No pictures should appear in the copy; otherwise retype the entries exactly.

── DATA SHOWN ──

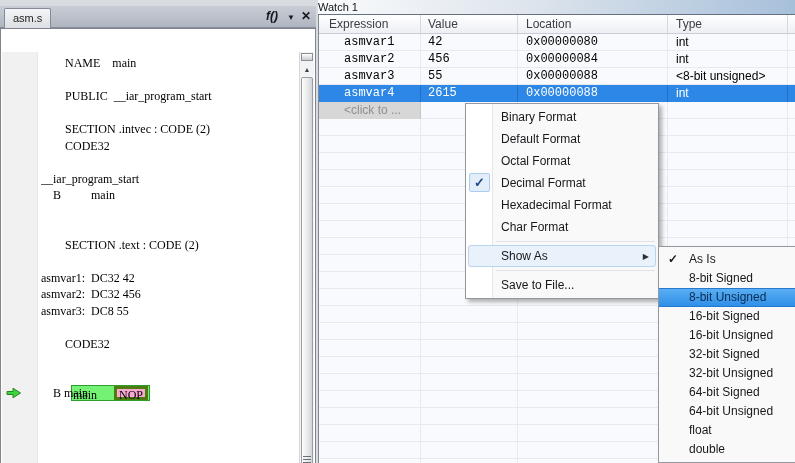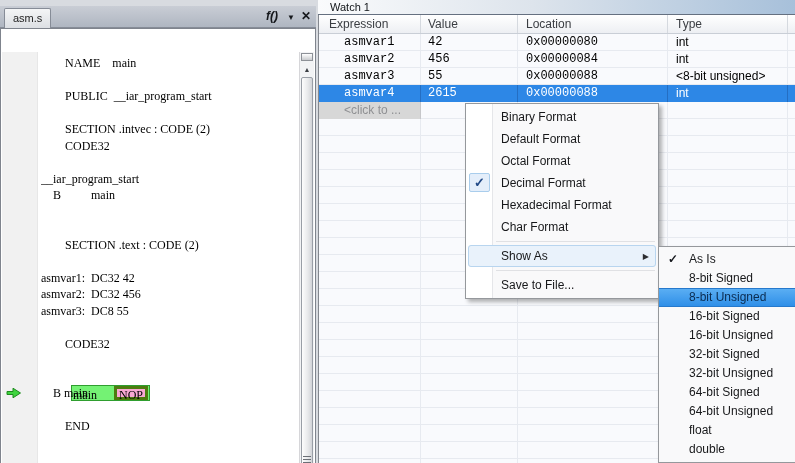--- a/index.html
+++ b/index.html
@@ -76,7 +76,7 @@
   
   .watch { position:absolute; left:318px; top:0; width:477px; height:463px; }
   .watch-title {
-    height:15px; padding-left:12px;
+    height:15px; padding-left:0;
     background:linear-gradient(90deg,#fafbfc,#dde4ec 45%,#a7c0da);
     border-bottom:1px solid #657080;
     font-size:11px; line-height:14px; color:#101418;

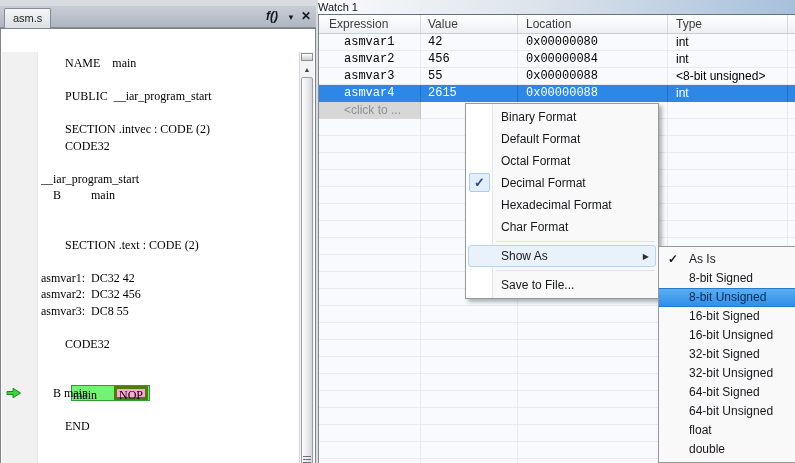--- a/index.html
+++ b/index.html
@@ -211,7 +211,6 @@
         </div>
         <div class="code-line">    B main</div>
         <div class="code-line"></div>
-        <div class="code-line">        END</div>
       </div>
 
       <div class="vscroll">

───

> **PROBLEM SOLUTION**
--- a/index.html
+++ b/index.html
@@ -76,7 +76,7 @@
   
   .watch { position:absolute; left:318px; top:0; width:477px; height:463px; }
   .watch-title {
-    height:15px; padding-left:12px;
+    height:15px; padding-left:0;
     background:linear-gradient(90deg,#fafbfc,#dde4ec 45%,#a7c0da);
     border-bottom:1px solid #657080;
     font-size:11px; line-height:14px; color:#101418;

--- a/index.html
+++ b/index.html
@@ -211,7 +211,6 @@
         </div>
         <div class="code-line">    B main</div>
         <div class="code-line"></div>
-        <div class="code-line">        END</div>
       </div>
 
       <div class="vscroll">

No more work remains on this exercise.